__PROBLEM DESCRIPTION__
Once you find the line with "[162,70,252,81] 24-11-2015 ->" in the listing below, set down exactly every line from it through the line with "(584, 254) none", but no pictures.

Segment Open

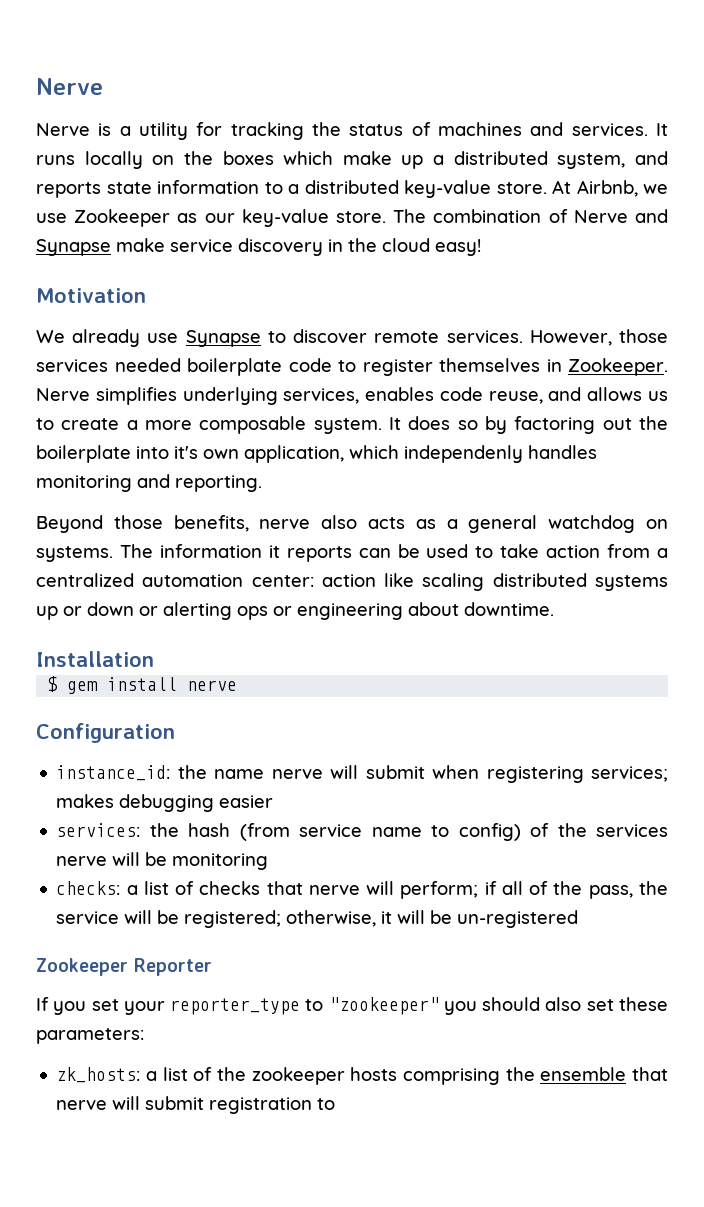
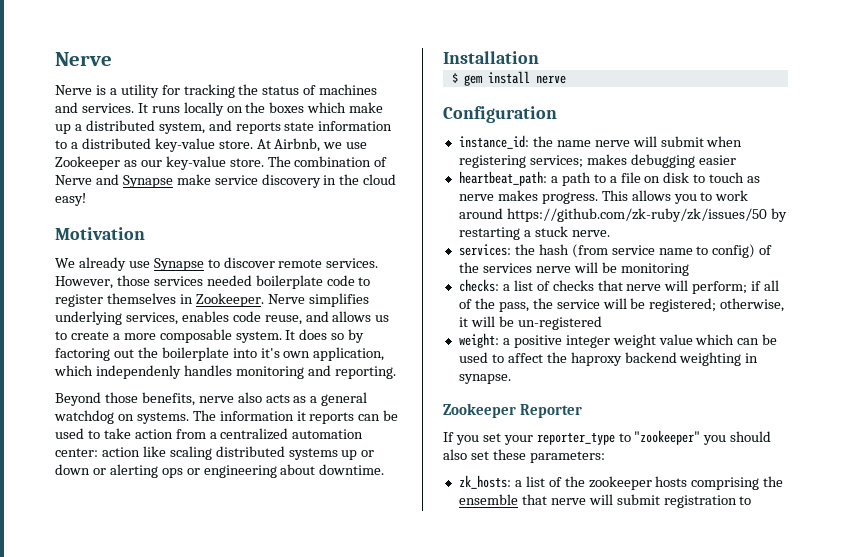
(274, 801) none -> [458,171,761,186] [458,190,749,204] [458,208,787,222] [458,226,610,240] // heartbeat_path: a path to a file on disk to touch as nerve makes progress. This allows you to work around https://github.com/zk-ruby/zk/issues/50 by restarting a stuck nerve.
(579, 919) none -> [458,333,778,348] [458,352,759,366] [458,374,511,384] // weight: a positive integer weight value which can be used to affect the haproxy backend weighting in synapse.

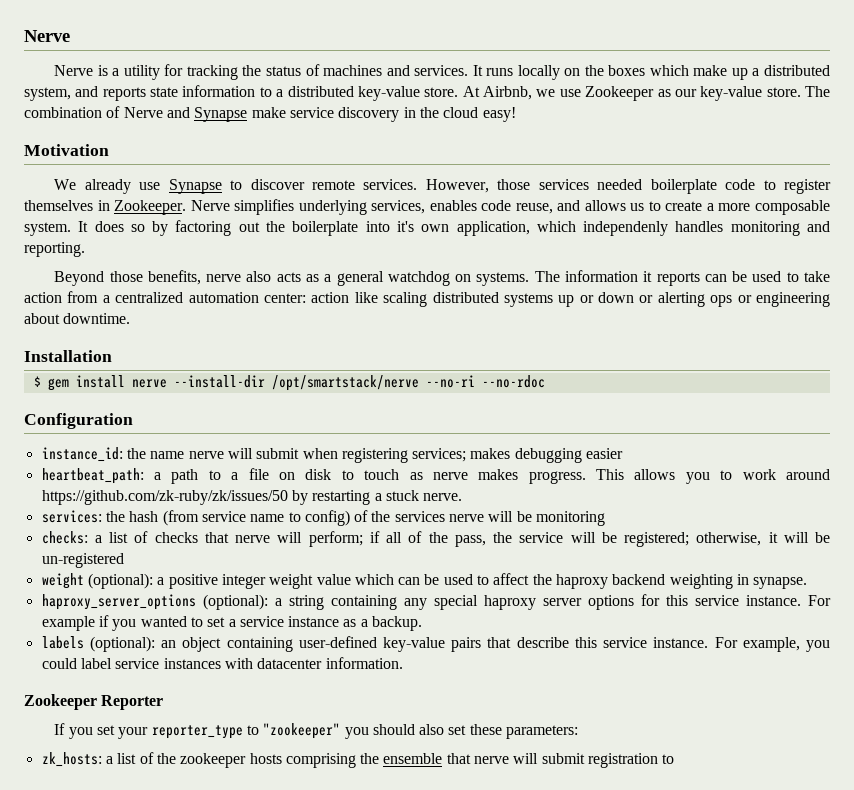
(566, 79) none -> [173,375,545,391] --install-dir /opt/smartstack/nerve --no-ri --no-rdoc
[458,333,499,348] weight: -> [41,573,153,589] weight (optional):
(511, 379) none -> [41,594,832,610] [41,615,423,631] [41,636,831,652] [41,657,403,669] // haproxy_server_options (optional): a string containing any special haproxy server options for this service instance. For example if you wanted to set a service instance as a backup. // labels (optional): an object containing user-defined key-value pairs that describe this service instance. For example, you could label service instances with datacenter information.

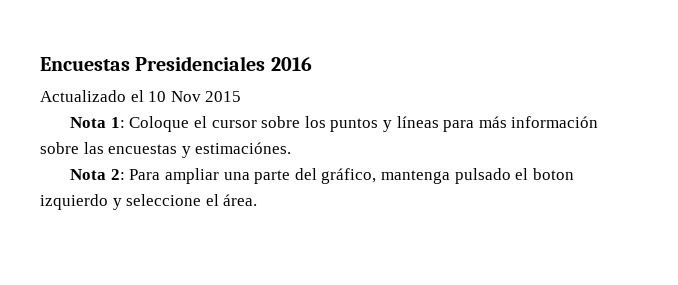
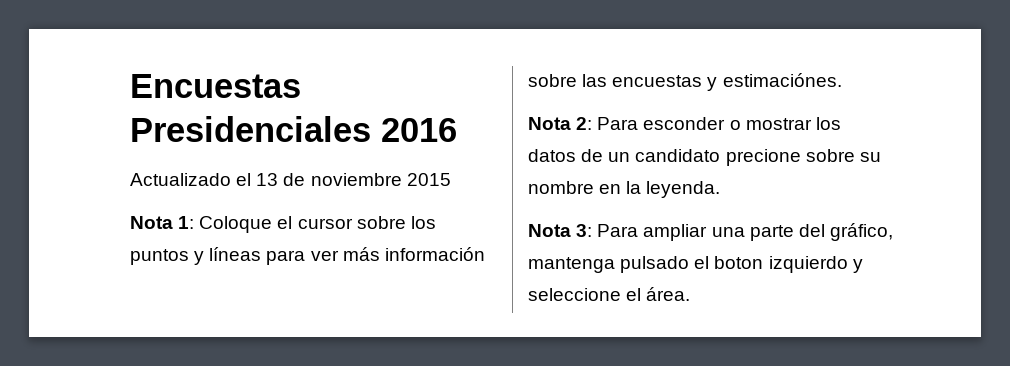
[148,91,201,102] 10 Nov -> [256,173,402,186] 13 de noviembre
(475, 126) none -> [310,250,339,261] ver
(161, 174) none -> [643,117,841,130] [528,149,881,166] [528,181,721,198] [528,224,639,237] esconder o mostrar los datos de un candidato precione sobre su nombre en la leyenda. // Nota 3: Para

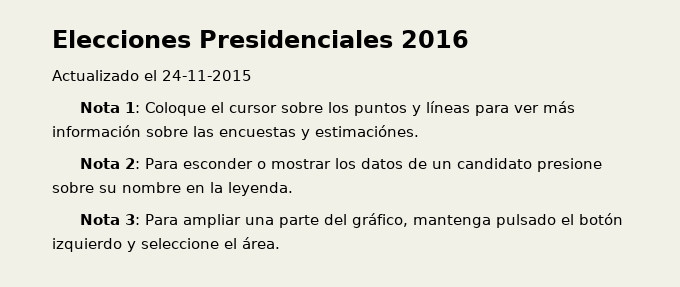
[130,74,301,98] Encuestas -> [52,30,191,48] Elecciones
[256,173,451,186] 13 de noviembre 2015 -> [162,70,252,81] 24-11-2015
[725,149,801,166] precione -> [537,158,603,172] presione
[714,256,764,269] boton -> [579,213,624,225] botón

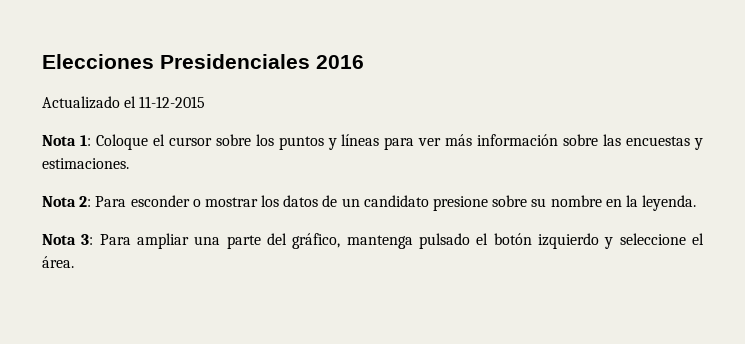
[162,70,252,81] 24-11-2015 -> [139,96,206,108] 11-12-2015
[315,125,419,137] estimaciónes. -> [42,158,129,169] estimaciones.

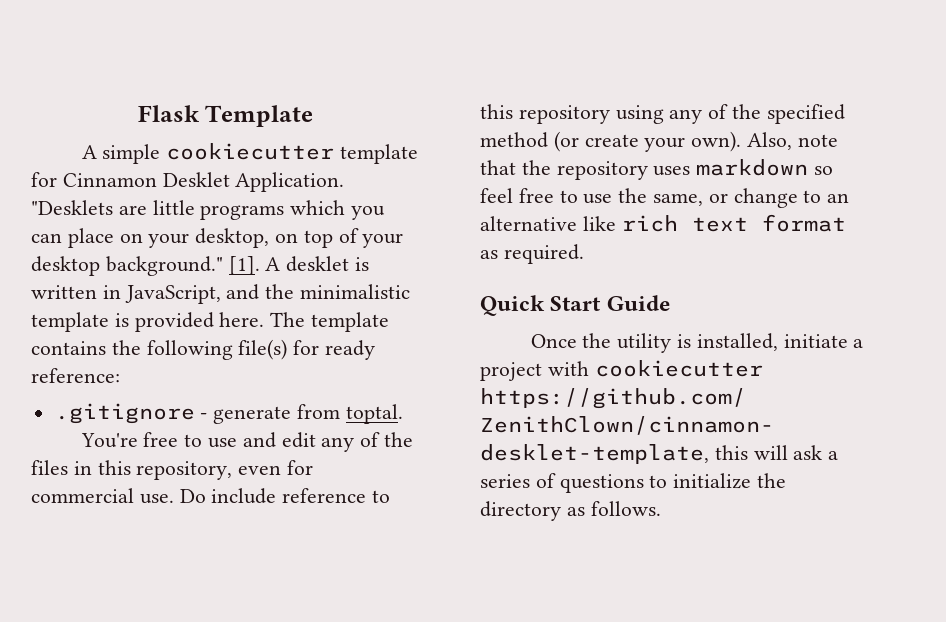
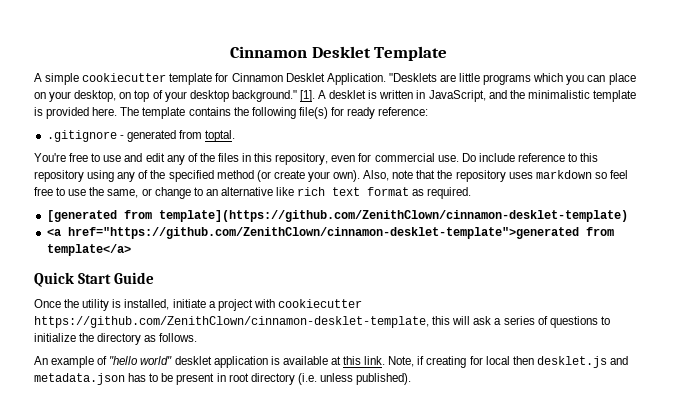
[137,105,200,122] Flask -> [230,46,371,58] Cinnamon Desklet
[213,406,292,424] generate -> [126,130,176,142] generated
(584, 254) none -> [46,210,628,222] [46,227,614,239] [46,244,131,256] // [generated from template](https://github.com/ZenithClown/cinnamon-desklet-template) // <a href="https://github.com/ZenithClown/cinnamon-desklet-template">generated from template</a>
(661, 508) none -> [34,356,628,368] [34,373,412,385] // An example of "hello world" desklet application is available at this link. Note, if creating for local then desklet.js and metadata.json has to be present in root directory (i.e. unless published).

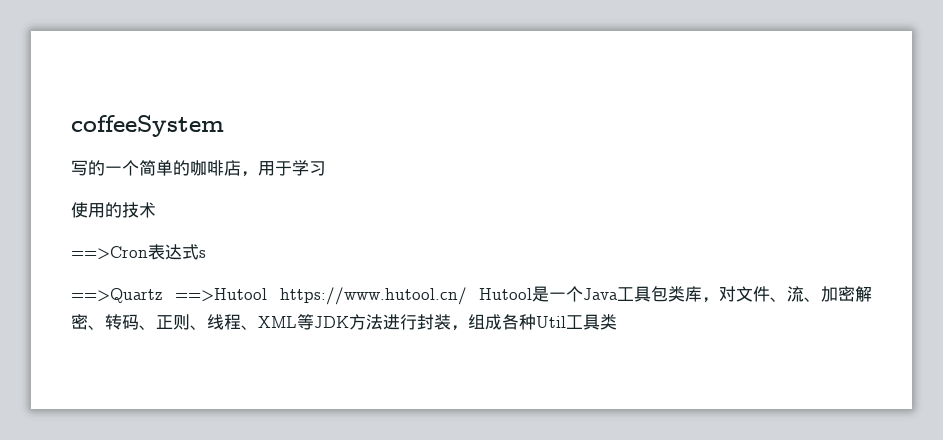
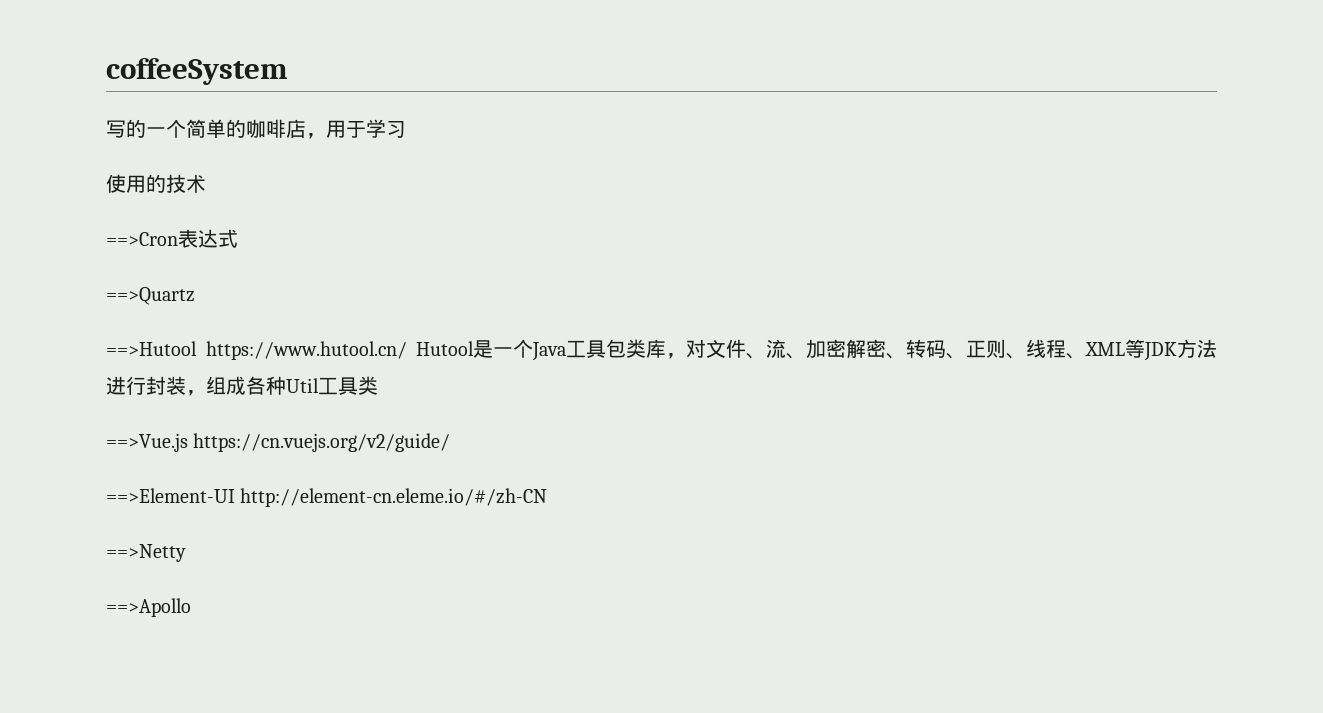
[199,250,206,258] s -> (238, 238) none
(163, 295) none -> (195, 296) //
(617, 322) none -> [106,433,451,452] [106,488,548,507] [106,544,186,562] [106,598,191,617] // ==>Vue.js https://cn.vuejs.org/v2/guide/ // ==>Element-UI http://element-cn.eleme.io/#/zh-CN // ==>Netty // ==>Apollo

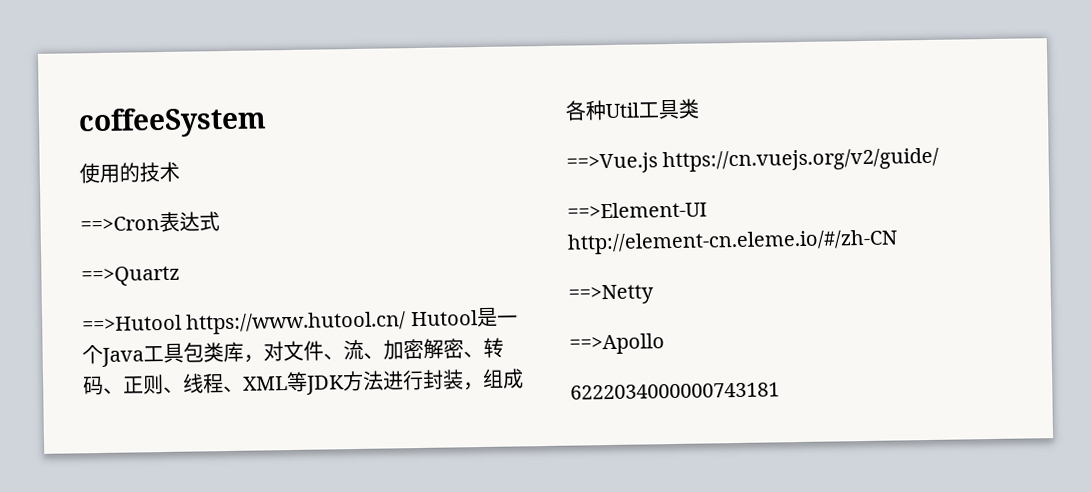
[106,119,406,139] // 写的一个简单的咖啡店，用于学习 -> (267, 122) none
(191, 607) none -> [570,382,780,400] // 6222034000000743181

Segment Closed

__RESPONSE__
[162,70,252,81] 24-11-2015 -> [139,96,206,108] 11-12-2015
[315,125,419,137] estimaciónes. -> [42,158,129,169] estimaciones.

[137,105,200,122] Flask -> [230,46,371,58] Cinnamon Desklet
[213,406,292,424] generate -> [126,130,176,142] generated
(584, 254) none -> [46,210,628,222] [46,227,614,239] [46,244,131,256] // [generated from template](https://github.com/ZenithClown/cinnamon-desklet-template) // <a href="https://github.com/ZenithClown/cinnamon-desklet-template">generated from template</a>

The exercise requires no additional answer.